Religion and war were more frequently united amongst the Spaniards than in any other nation; it was they, who, by perpetual combats drove out the Moors from the bosom of their country, and who may be considered the vanguard of European christendom; they conquered their churches from the Arabians, an act of their worship was a trophy for their arms, and their triumphant religion, sometimes carried to fanaticism, was allied to the sentiment of honour, and gave to their character an impressive dignity. That gravity tinctured with imagination, even that gaiety that loses nothing of what is serious in the warmest affections, shows itself in Spanish literature, which is wholly composed of fictions and poetry, of which religion, love and warlike exploits are constantly the object. It might be said that when the New World was discovered, the treasures of another hemisphere contributed to enrich the imagination as much as the state; and that in the empire of poetry as well as in that of Charles V, the sun never ceased to enlighten the horizon.
All who heard W. Schlegel were much struck with this picture, and the German language, which he spoke with elegance, adding depth of thought and affecting expression to those high-sounding Spanish names, which can never be pronounced without presenting to our imaginations the orange trees of the kingdom of Grenada and the palaces of its Moorish sovereigns.
Wilhelm Schlegel, whom I here mention as the first literary critic of Germany, is the author of a French pamphlet lately published under the title of “Reflections of a Continental System.” This same W. Schlegel printed a few years ago at Paris a comparison the Phaedra of Euripides and that of Racine. It made a great deal of noise among the literary people of that place, but no one could deny that W. Schlegel, though a German, wrote French well enough to be fully competent to the task of criticizing Racine.
We may compare W. Schlegel’s manner of speaking poetry, to that of Winkelmann in describing statues; and it is only by such method of estimating talents, that it is honourable to be a critic: Every artist or professional man can point out inaccuracies which ought to be avoided. but the ability to discover genius and to admire it, is almost equal to the possession of genius itself.

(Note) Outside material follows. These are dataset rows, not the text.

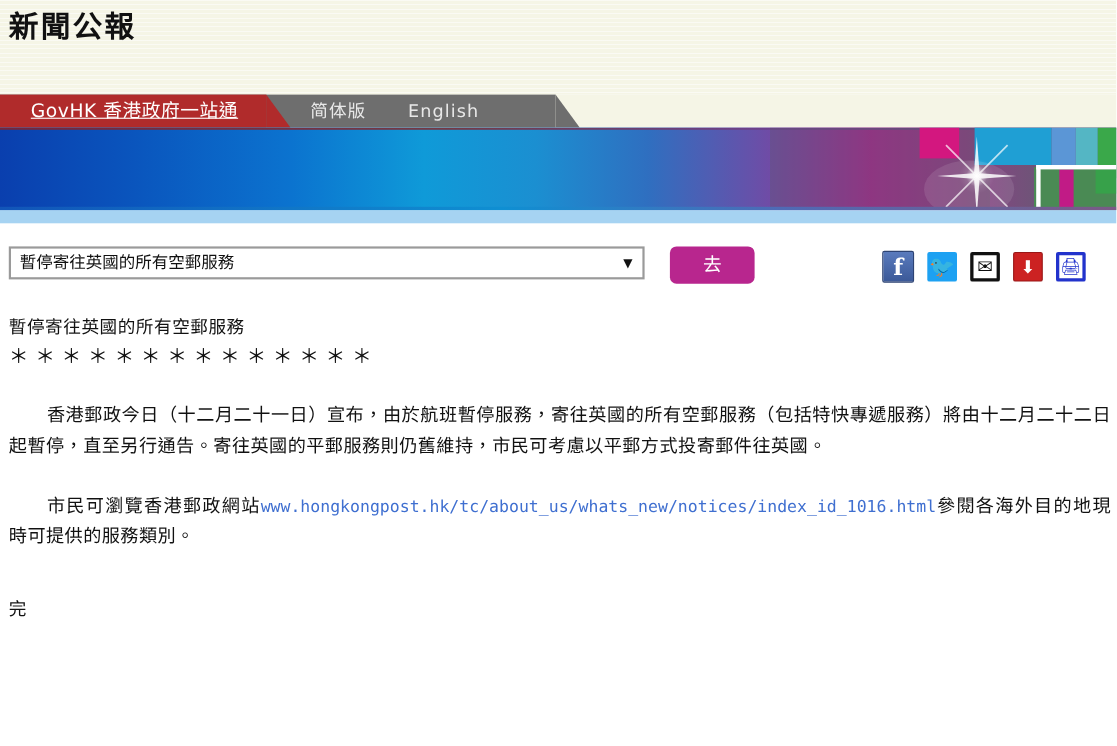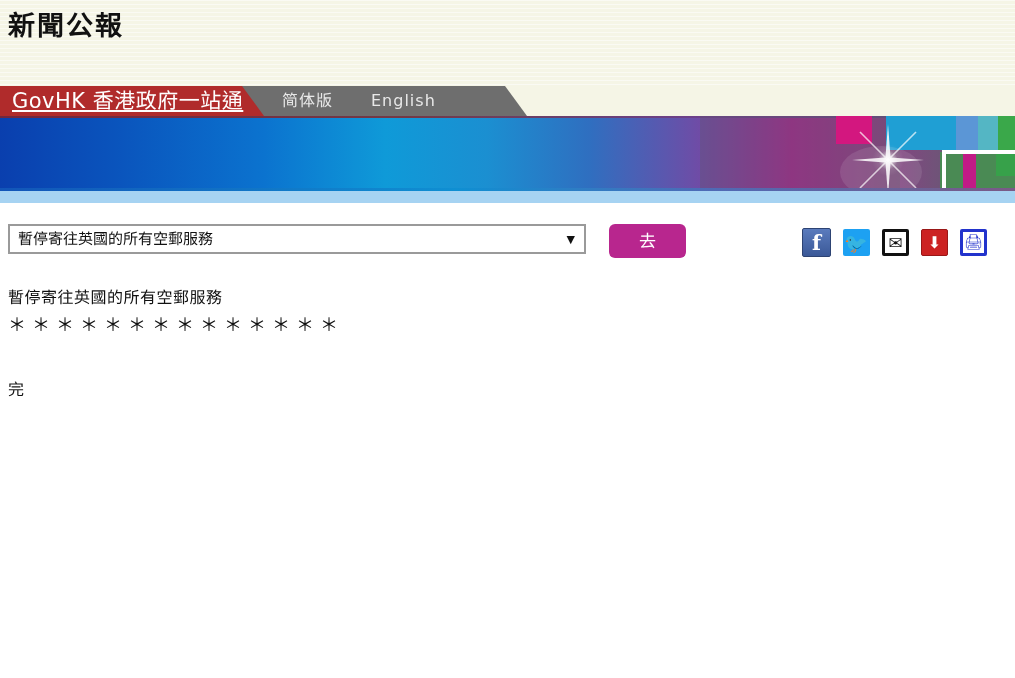"GovHK 香港政府一站通" .nav-govhk { font-size: 21px -> 17px; left: 12px -> 28px }
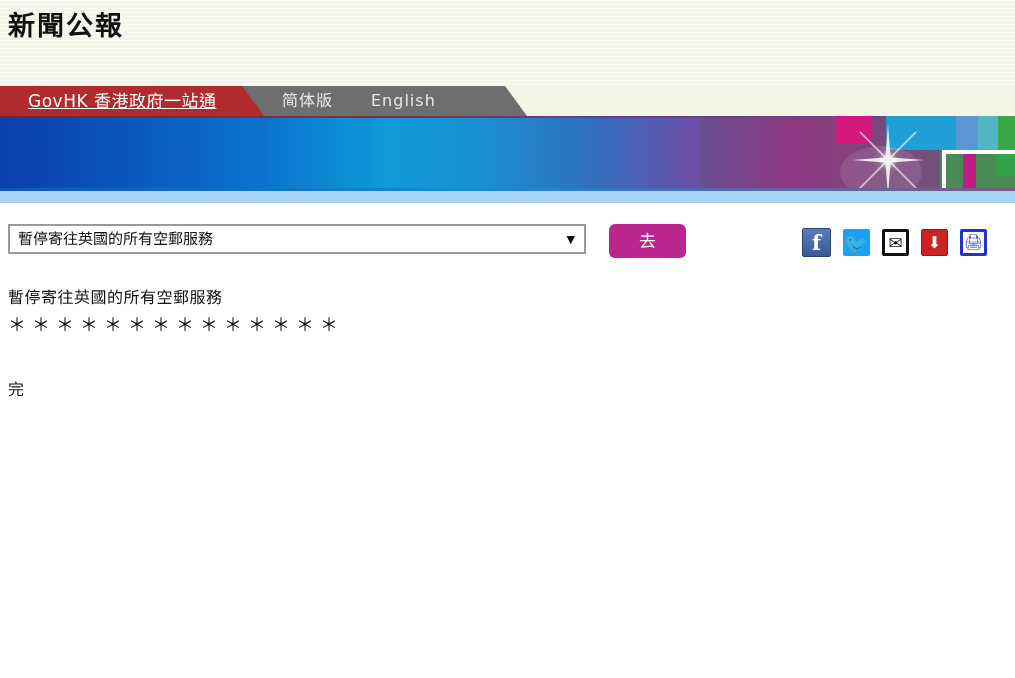"香港郵政今日（十二月二十一日）宣布，由於航班暫停服務，寄往英國的所有空郵服務（包" div.art-para { html: none -> <div>香港郵政今日（十二月二十一日）宣布，由於航班暫停服務，寄往英國的所有空郵服務（包括特快專遞服務）將由十二月二十二日起暫停，直至另行通告。寄往英國的平郵服務則仍舊維持，市民可考慮以平郵方式投寄郵件往英國。</div> }
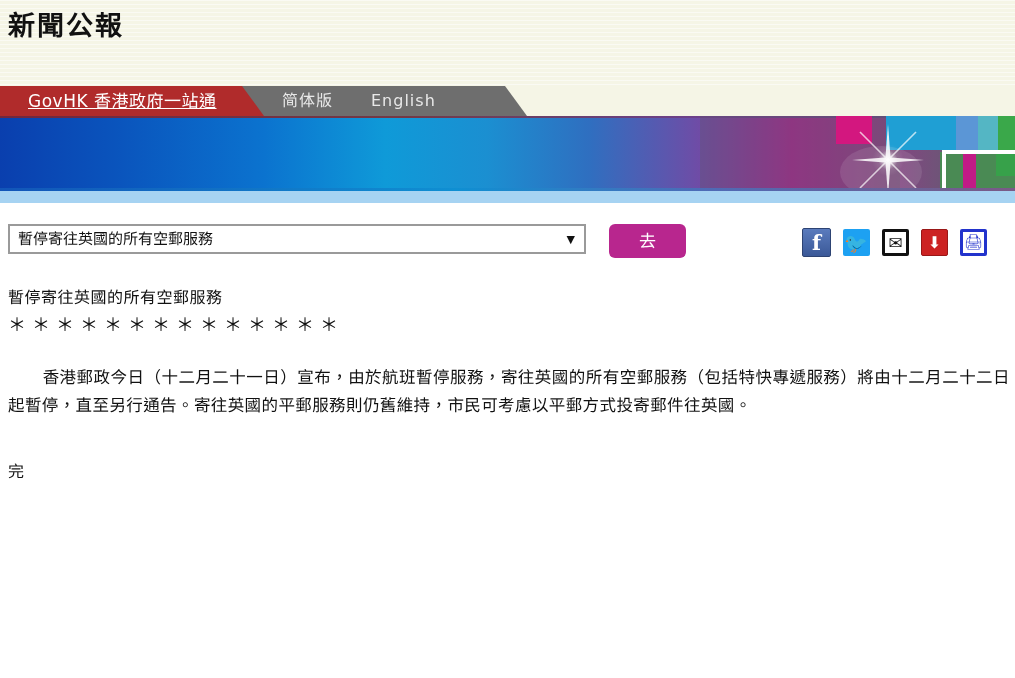"市民可瀏覽香港郵政網站www.hongkongpost.hk/tc/about_" div.art-para { html: none -> <div><span>市民可瀏覽香港郵政網站</span><a>www.hongkongpost.hk/tc/about_us/whats_new/notices/index_id_1016.html</a><span>參閱各海外目的地現時可提供的服務類別。</span></div> }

Frederic Schlegel being much involved in philosophical pursuits, devoted himself less exclusively to literature than his brother; yet the piece he wrote on the intellectual culture of the Greeks and the Romans contains in small compass perceptions and conclusions of the first order. F. Schlegel has more originality of genius than almost any other celebrated man in Germany; but far from depending upon that originality, though it promised him much success, he endeavored to assist it by extensive study. It is a great proof of our respect for the human species when we dare not address it from the suggestions of our own minds without having first conscientiously examined into all that has been left to us by our predecessors as an inheritance. The Germans in those acquired treasures of the human mind are true proprietors. Those who depend on their own natural understandings alone are mere sojourners in comparison with them.